Photo: Courtesy of Move to Move International Dance Festival
Dancers from the most renowned troupes in the world performed by the seaside in Qinhuangdao,
MK sport North China's Hebei Province for the Move to Move International Dance Festival, which ran from Sunday to Tuesday during this year's Mid-Autumn Festival holidays.
For choreographer Paul Lightfoot, the festival marked the debut of his experimental work with Chinese dancers for the Specially Commissioned Co-creation section at Aranya, a well-known artistic community.
"I've never had this opportunity to work with Chinese dancers," Lightfoot, former artistic director of Nederlands Dans Theater (Netherlands Dance Theater), told the Global Times.
"For me, this has been the most beautiful part of this festival. Personally, it is the exchange you see because I could really share the things that I do in the ways I think and the ethics and the ideas and the imagination with them."
Chinese dancers are quite young when it comes to cultural exchanges and they "are one of the best casts I have ever seen. We've had a fantastic journey together."
At the invitation of the festival's founders, Yin Fang and Wu Mengke, the Englishman brought his idea about something "50 percent about the ballet and 50 percent about ethics" to the stage at Aranya.
"So we talk a lot and because they're young, I want to feed them something that they can keep for all their work," he added. "It's not educational, it's an exchange."

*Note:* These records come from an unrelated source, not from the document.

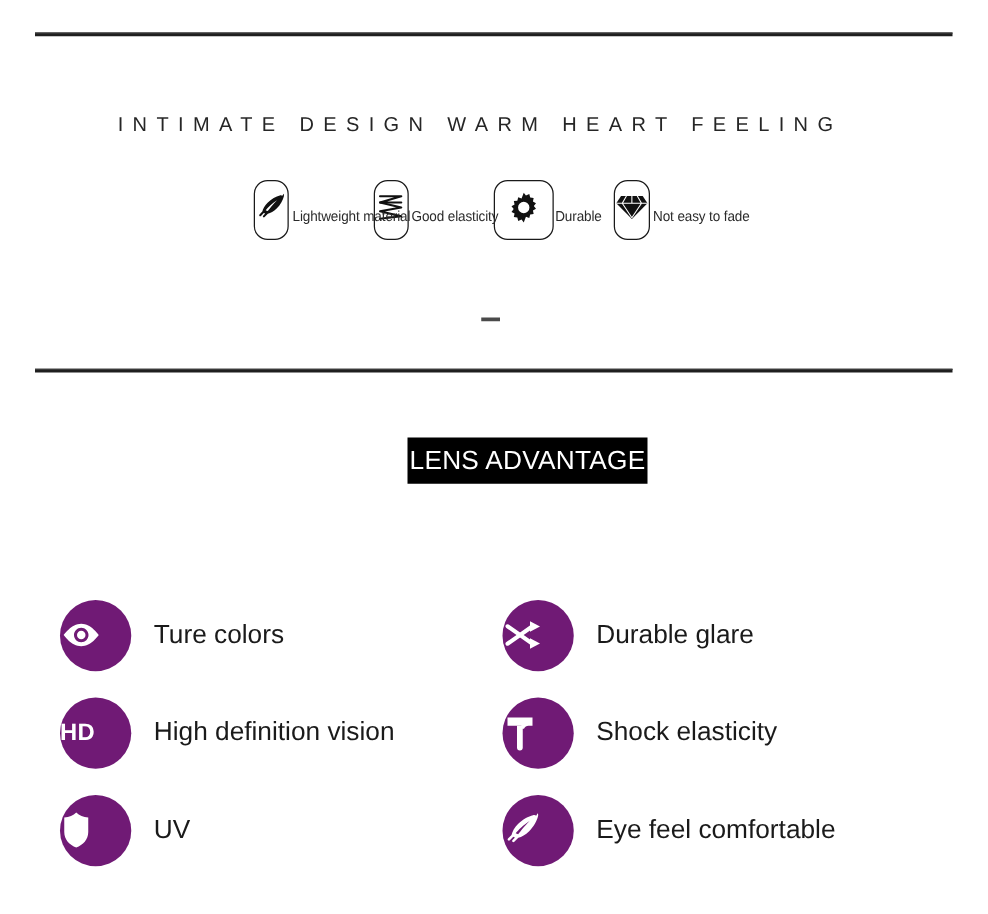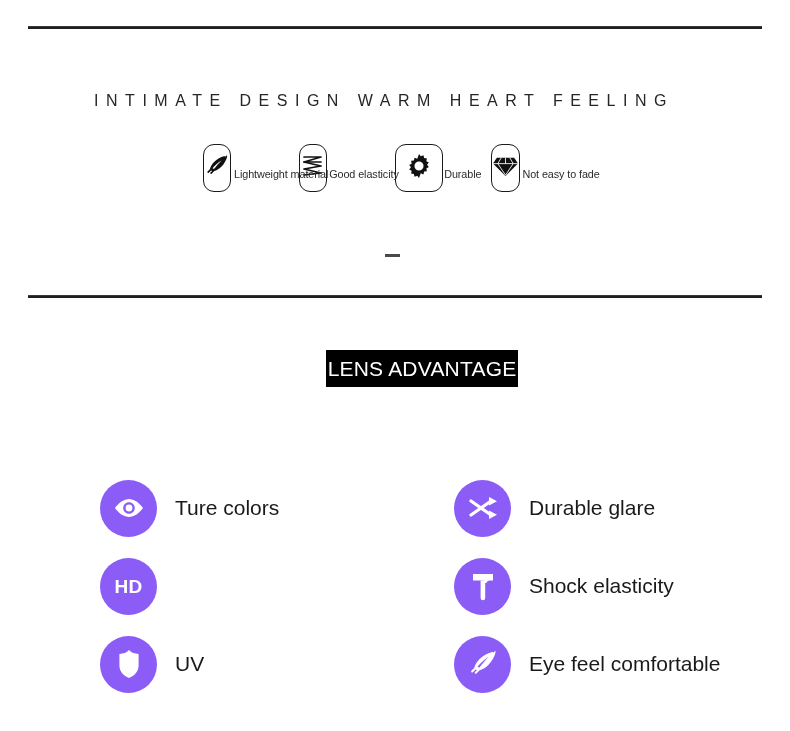--- a/index.html
+++ b/index.html
@@ -120,7 +120,7 @@
     grid-template-columns: 354px 354px;
     grid-template-rows: 76px 80px 76px;
     column-gap: 0px;
-    padding-left: 100px;
+    padding-left: 48px;
     box-sizing: border-box;
   }
   .adv-item {

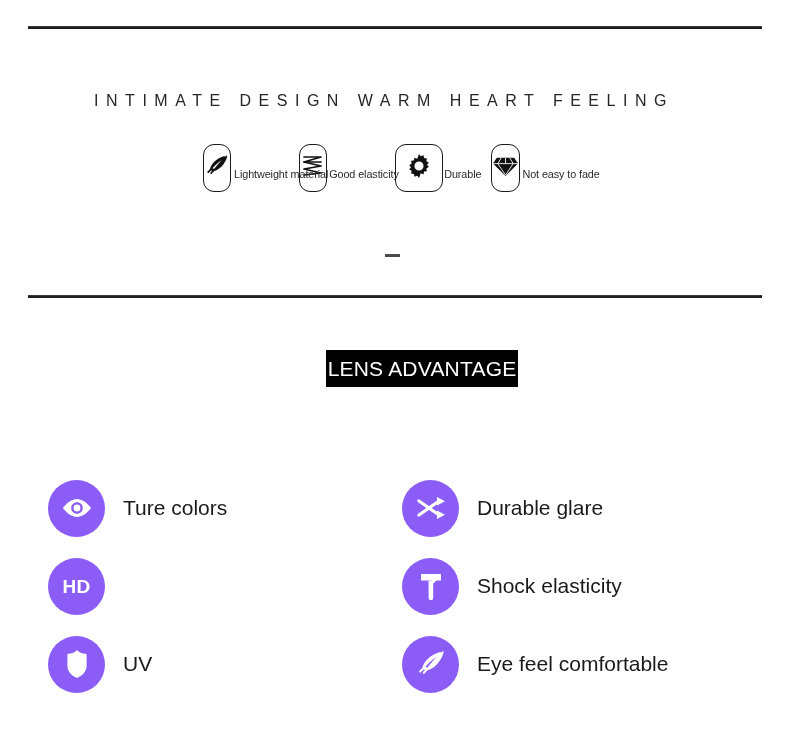--- a/index.html
+++ b/index.html
@@ -131,10 +131,10 @@
     width: 57px;
     height: 57px;
     border-radius: 50%;
-    background: #8b5cf6;
-    display: flex;
-    align-items: center;
-    justify-content: center;
+    background: #701a75;
+    display: flex;
+    align-items: center;
+    justify-content: flex-start;
     flex: 0 0 auto;
   }
   .adv-badge svg { display: block; }

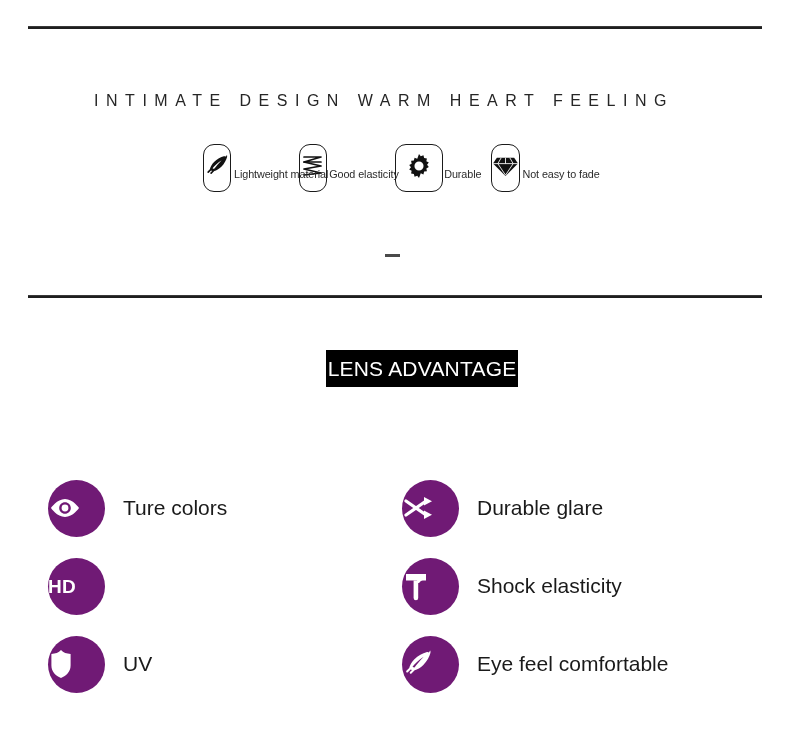--- a/index.html
+++ b/index.html
@@ -251,6 +251,7 @@
     <div class="adv-badge">
       <span class="hd-text">HD</span>
     </div>
+    <div class="adv-label">High definition vision</div>
   </div>
 
   <div class="adv-item">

International festivals like the one in Aranya is a "perfect opportunity to find our friends, to meet new ones and to share our experiences together," said dancer Wu Mengke.
Having been to Chinese cities like Shanghai and Beijing, Lightfoot noted that China has a fascinating culture and he has seen "so many changes, and I feel very lucky. I wish my family and my friends could see and feel the same things I've experienced. It just feels great to be in the culture."
Culture and exchanges connect us with different cultural backgrounds, he added.